The fastidious nature of NVS as well as being slow growing can delay the isolation from clinical specimens. Special growth requirements have been shown by using media containing cysteine and pyridoxal hydrochloride or by satellite growth adjacent to Staphylococcus aureus (Reimer & Reller, 1981). It is generally accepted that NVS grow well on chocolate agar because it contains the required nutrients while satellitism on blood agar is required. (Koh ). However, contrary to this, our isolate grew well on 5 % horse blood agar while showing satellitism on the chocolate agar. A case of G. elegans that grew well on blood agar containing cystein but only grew poorly on chocolate agar was reported by Liao . Similarly, a study done by Roggenkamp showed that unlike other NVS, growth of G. elegans was only supported by cystein and not by pyridoxal hydrochloride. Furthermore, a recent study by Koh et al (Koh ) demonstrated that discrepant satellitism can occur due to different kinds of nutrients found in blood agar media from different manufacturers.

Conventional biochemical identification (API-20 Strep, BioMéieux) of G. elegans is considered inadequate as it can lead to misidentification (Cargill ). Vitek 2 and MALDI-TOF (VIitek MS) have been used with promising results (Adam ; Christensen ). In a study done by, (Ratcliffe ) Vitek MS, was superior to Bruker MS and Vitek 2 for the identification of NVS. Molecular methods, in particular 16S rRNA gene sequencing, can be used to aid identification, especially where clinical specimens are culture negative (Breitkopf ; Casalta ).

Resistance to β-lactams has been reported; therefore susceptibility testing should be performed for all NVS isolates from infections that require treatment with antibiotics (Douglas ; Jorgensen & Hindler, 2007; Liao ; Zheng ). The recommended method for susceptibility testing is the broth microdilution method, although the E-test for penicillin showed comparable results (Douglas ; Jorgensen & Hindler, 2007). Our isolate was susceptible to penicillin by E-test.

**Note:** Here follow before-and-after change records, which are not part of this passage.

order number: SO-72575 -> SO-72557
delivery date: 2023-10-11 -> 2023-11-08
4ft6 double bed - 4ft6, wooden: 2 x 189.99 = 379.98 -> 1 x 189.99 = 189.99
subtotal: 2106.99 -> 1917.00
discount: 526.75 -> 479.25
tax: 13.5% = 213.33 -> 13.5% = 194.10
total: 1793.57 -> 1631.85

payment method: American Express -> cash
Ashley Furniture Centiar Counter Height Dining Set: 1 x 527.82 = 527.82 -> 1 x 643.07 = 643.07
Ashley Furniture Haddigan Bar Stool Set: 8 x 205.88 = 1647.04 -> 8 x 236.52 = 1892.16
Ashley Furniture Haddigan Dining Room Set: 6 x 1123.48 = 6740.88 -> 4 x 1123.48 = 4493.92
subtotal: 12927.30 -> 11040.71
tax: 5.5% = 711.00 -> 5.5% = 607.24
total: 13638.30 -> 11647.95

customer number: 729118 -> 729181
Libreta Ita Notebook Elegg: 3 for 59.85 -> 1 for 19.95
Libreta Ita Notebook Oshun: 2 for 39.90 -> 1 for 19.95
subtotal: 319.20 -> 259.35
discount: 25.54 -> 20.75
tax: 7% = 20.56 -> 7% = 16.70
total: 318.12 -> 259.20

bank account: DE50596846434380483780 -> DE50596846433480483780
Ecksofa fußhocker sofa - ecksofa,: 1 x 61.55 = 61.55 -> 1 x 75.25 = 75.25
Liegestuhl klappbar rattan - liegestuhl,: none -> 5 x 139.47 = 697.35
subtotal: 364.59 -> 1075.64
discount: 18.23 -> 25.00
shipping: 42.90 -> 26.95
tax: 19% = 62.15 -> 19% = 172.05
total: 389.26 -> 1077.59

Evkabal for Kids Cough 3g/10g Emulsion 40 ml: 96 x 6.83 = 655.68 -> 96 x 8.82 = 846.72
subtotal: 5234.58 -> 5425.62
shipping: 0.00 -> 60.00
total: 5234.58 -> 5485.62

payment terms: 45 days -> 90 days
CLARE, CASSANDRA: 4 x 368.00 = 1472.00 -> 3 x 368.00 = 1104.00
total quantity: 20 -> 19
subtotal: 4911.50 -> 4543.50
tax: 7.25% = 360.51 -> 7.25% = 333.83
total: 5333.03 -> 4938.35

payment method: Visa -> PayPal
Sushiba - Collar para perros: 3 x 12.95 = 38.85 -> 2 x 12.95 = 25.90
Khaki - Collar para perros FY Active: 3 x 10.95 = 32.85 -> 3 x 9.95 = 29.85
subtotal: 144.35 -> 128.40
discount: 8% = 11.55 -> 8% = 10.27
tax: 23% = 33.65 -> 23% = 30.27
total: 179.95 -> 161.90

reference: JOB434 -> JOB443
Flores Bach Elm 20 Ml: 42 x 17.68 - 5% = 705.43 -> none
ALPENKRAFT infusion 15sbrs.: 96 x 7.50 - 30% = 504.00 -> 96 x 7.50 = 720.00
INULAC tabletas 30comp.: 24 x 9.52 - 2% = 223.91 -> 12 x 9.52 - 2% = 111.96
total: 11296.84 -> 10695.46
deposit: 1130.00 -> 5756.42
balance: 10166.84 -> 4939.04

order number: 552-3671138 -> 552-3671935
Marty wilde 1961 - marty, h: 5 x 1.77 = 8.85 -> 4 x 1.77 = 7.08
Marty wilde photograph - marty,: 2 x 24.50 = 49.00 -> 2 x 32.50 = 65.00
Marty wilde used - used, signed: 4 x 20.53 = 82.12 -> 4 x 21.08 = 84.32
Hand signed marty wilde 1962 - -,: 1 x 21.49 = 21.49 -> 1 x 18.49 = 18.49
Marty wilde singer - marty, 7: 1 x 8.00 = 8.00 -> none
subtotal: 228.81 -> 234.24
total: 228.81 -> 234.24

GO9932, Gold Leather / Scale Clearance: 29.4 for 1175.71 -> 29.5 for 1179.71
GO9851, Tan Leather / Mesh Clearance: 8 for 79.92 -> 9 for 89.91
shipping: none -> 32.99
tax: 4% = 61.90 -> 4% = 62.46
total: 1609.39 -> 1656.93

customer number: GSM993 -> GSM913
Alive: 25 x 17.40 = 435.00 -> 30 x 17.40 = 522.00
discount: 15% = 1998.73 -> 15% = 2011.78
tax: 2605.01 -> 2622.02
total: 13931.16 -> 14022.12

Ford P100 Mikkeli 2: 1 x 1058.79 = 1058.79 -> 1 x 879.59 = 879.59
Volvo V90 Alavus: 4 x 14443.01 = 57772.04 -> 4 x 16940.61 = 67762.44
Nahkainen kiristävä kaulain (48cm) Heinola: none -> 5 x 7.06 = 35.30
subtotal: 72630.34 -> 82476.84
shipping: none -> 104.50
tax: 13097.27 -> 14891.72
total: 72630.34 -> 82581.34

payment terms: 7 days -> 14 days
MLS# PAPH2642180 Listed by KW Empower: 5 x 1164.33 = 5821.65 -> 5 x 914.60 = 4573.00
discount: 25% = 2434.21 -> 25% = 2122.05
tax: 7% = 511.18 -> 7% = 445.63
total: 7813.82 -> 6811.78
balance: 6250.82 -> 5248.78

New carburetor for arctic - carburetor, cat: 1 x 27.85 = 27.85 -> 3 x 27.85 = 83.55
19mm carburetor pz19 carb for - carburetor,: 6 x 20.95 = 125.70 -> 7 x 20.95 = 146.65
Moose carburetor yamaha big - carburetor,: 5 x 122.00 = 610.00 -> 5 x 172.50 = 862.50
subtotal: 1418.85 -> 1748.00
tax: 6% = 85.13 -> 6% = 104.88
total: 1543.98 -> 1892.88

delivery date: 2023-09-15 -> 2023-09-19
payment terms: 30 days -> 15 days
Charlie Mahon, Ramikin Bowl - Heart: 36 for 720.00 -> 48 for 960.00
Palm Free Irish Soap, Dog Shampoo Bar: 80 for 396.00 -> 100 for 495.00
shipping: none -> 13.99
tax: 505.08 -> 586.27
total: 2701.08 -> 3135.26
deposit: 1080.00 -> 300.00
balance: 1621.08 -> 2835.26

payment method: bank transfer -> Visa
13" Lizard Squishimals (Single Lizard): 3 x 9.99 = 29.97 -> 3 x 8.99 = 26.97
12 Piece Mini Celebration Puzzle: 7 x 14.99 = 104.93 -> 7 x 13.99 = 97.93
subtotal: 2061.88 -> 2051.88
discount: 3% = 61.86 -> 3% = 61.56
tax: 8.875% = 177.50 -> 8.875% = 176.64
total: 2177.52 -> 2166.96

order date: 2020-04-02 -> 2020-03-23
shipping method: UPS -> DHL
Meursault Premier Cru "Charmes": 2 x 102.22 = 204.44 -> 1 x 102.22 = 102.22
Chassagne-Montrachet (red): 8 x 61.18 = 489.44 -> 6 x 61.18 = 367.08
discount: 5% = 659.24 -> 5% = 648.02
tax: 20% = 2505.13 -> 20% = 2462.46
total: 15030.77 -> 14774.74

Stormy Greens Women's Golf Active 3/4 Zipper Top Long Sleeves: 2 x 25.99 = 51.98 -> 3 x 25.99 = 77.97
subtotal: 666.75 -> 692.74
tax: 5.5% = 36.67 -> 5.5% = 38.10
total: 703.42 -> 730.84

The mainstay of treatment of empyema is drainage and antibiotics. Empiric therapy should be chosen based on the most likely pathogens and the duration of therapy depends on the clinical response. According to the American College of Chest Physicians classification of parapneumonic effusions, this patient would be category 4 effusion based on the fact that the fluid was pus (Light, 2006). Category 4 effusion is associated with a high risk of poor outcome and requires drainage in addition to appropriate antibiotics. Our patient responded favourably to three weeks of closed tube drainage and appropriate antimicrobials.

In conclusion, we report an unusual case of empyema due to G. elegans in a patient with pulmonary tuberculosis and underlying advanced HIV infection. This case illustrates that even though TB is responsible for the majority of pleural effusions in this setting, other rare opportunistic bacteria may cause infection in susceptible patients. Therefore, microbiological investigations should be performed in all patients presenting with pleural effusion.